Assignment:
Reproduce the whole listing below without its pictures, exactly as written.
◆ ◆ ◆ ◆
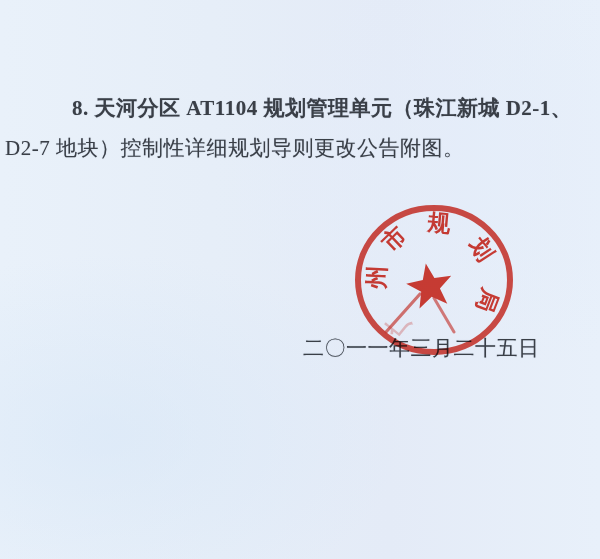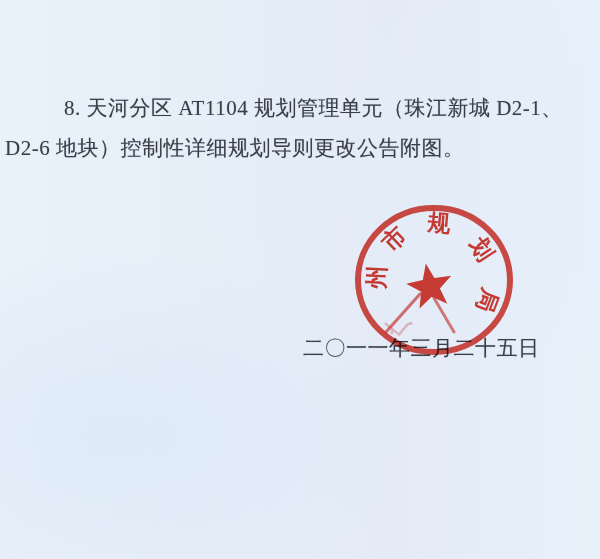--- a/index.html
+++ b/index.html
@@ -24,7 +24,7 @@
     white-space: nowrap;
   }
   .line-1 { left: 13px; top: 53px; }
-  .line-2 { left: 64px; top: 95px; }
+  .line-2 { left: 72px; top: 95px; font-weight: bold; }
   .line-3 { left: 5px;  top: 135px; }
   .date-line {
     position: absolute;

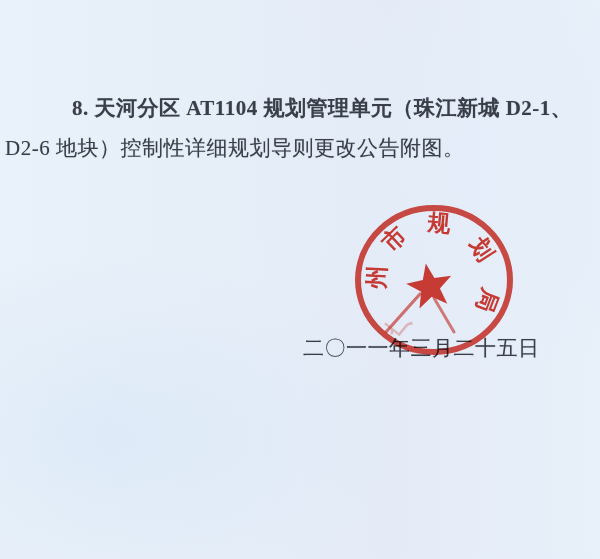--- a/index.html
+++ b/index.html
@@ -61,7 +61,7 @@
 
   <div class="doc-line line-2">8. 天河分区 AT1104 规划管理单元（珠江新城 D2-1、</div>
 
-  <div class="doc-line line-3">D2-6 地块）控制性详细规划导则更改公告附图。</div>
+  <div class="doc-line line-3">D2-7 地块）控制性详细规划导则更改公告附图。</div>
 
   <div class="date-line">二〇一一年三月二十五日</div>
 

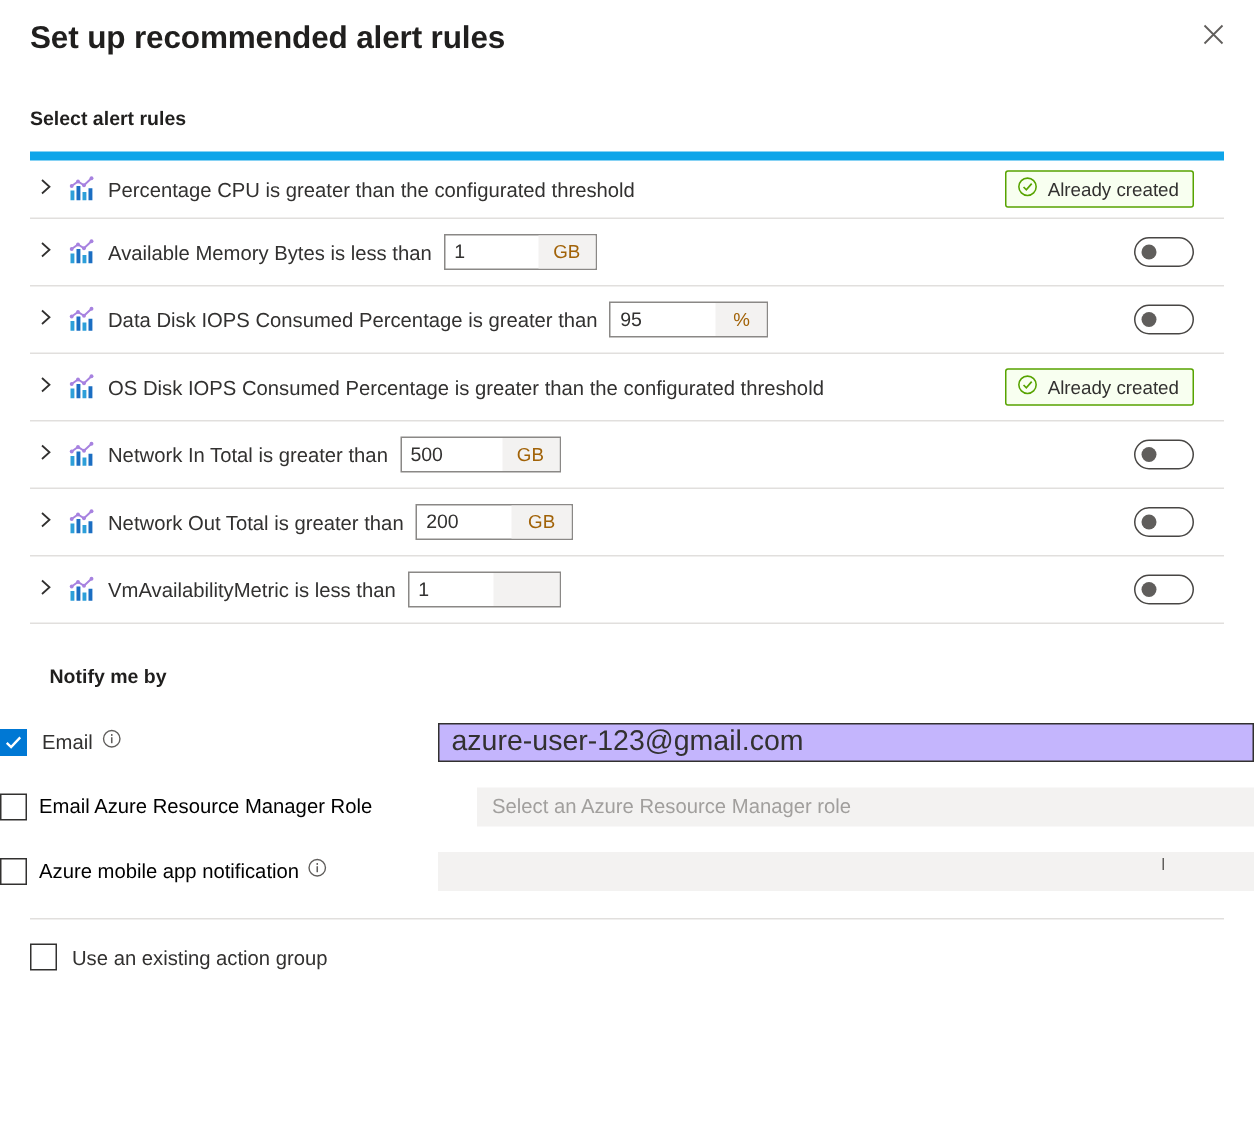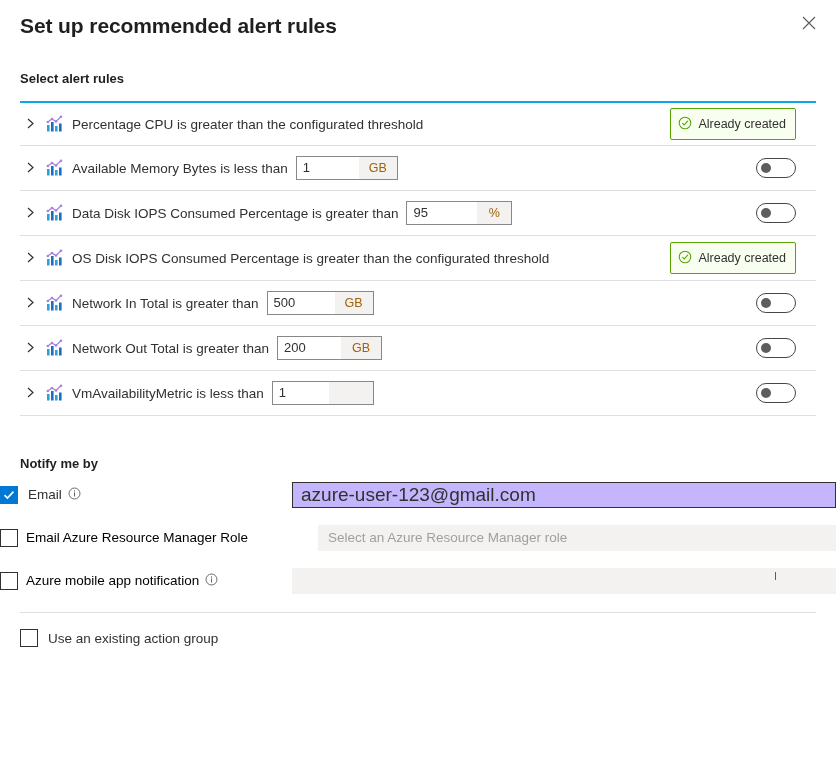--- a/index.html
+++ b/index.html
@@ -75,7 +75,7 @@
     align-items: center;
     box-sizing: border-box;
   }
-  .rules-list .rule-row:first-child { border-top: 2px solid #0ea5e9; }
+  .rules-list .rule-row:first-child { border-top: 6px solid #0ea5e9; }
 
   .chevron-btn {
     width: 22px;

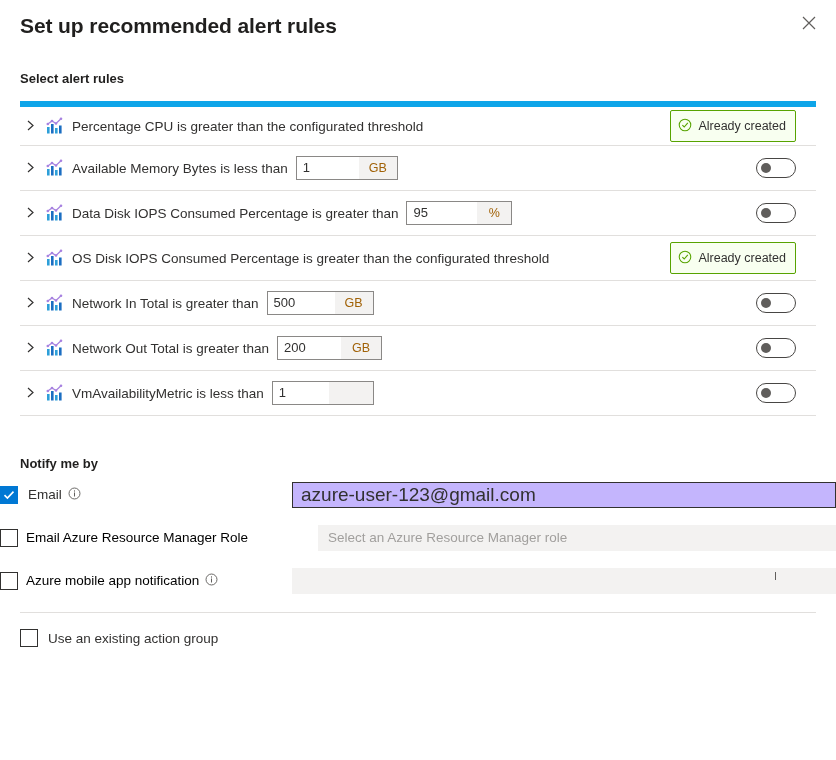--- a/index.html
+++ b/index.html
@@ -168,7 +168,7 @@
     display: inline-flex;
     align-items: center;
     gap: 6px;
-    height: 32px;
+    height: 25px;
     padding: 0 9px 0 7px;
     border: 1px solid #57a300;
     border-radius: 2px;

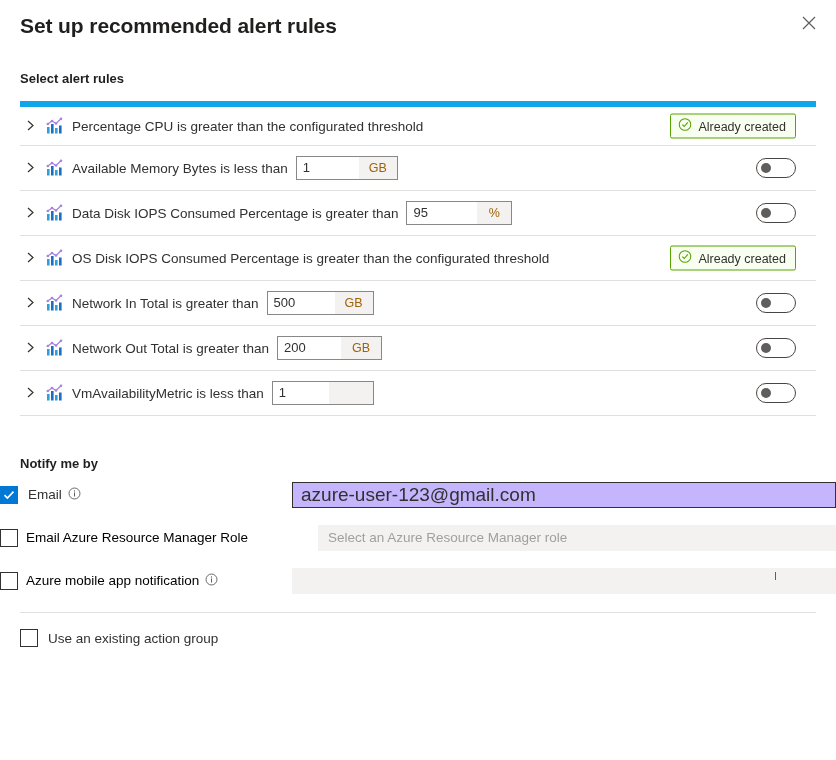--- a/index.html
+++ b/index.html
@@ -58,7 +58,7 @@
     margin: 0;
   }
   #select-rules-label { position: absolute; top: 71px; left: 0; }
-  #notify-label { position: absolute; top: 443px; left: 0; margin-top: 13px; }
+  #notify-label { position: absolute; top: 443px; left: 13px; }
 
   
   .rules-list {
◆ ◆ ◆ ◆
Problem solution:
--- a/index.html
+++ b/index.html
@@ -24,7 +24,7 @@
     white-space: nowrap;
   }
   .line-1 { left: 13px; top: 53px; }
-  .line-2 { left: 64px; top: 95px; }
+  .line-2 { left: 72px; top: 95px; font-weight: bold; }
   .line-3 { left: 5px;  top: 135px; }
   .date-line {
     position: absolute;

--- a/index.html
+++ b/index.html
@@ -61,7 +61,7 @@
 
   <div class="doc-line line-2">8. 天河分区 AT1104 规划管理单元（珠江新城 D2-1、</div>
 
-  <div class="doc-line line-3">D2-6 地块）控制性详细规划导则更改公告附图。</div>
+  <div class="doc-line line-3">D2-7 地块）控制性详细规划导则更改公告附图。</div>
 
   <div class="date-line">二〇一一年三月二十五日</div>
 

--- a/index.html
+++ b/index.html
@@ -75,7 +75,7 @@
     align-items: center;
     box-sizing: border-box;
   }
-  .rules-list .rule-row:first-child { border-top: 2px solid #0ea5e9; }
+  .rules-list .rule-row:first-child { border-top: 6px solid #0ea5e9; }
 
   .chevron-btn {
     width: 22px;

--- a/index.html
+++ b/index.html
@@ -168,7 +168,7 @@
     display: inline-flex;
     align-items: center;
     gap: 6px;
-    height: 32px;
+    height: 25px;
     padding: 0 9px 0 7px;
     border: 1px solid #57a300;
     border-radius: 2px;

--- a/index.html
+++ b/index.html
@@ -58,7 +58,7 @@
     margin: 0;
   }
   #select-rules-label { position: absolute; top: 71px; left: 0; }
-  #notify-label { position: absolute; top: 443px; left: 0; margin-top: 13px; }
+  #notify-label { position: absolute; top: 443px; left: 13px; }
 
   
   .rules-list {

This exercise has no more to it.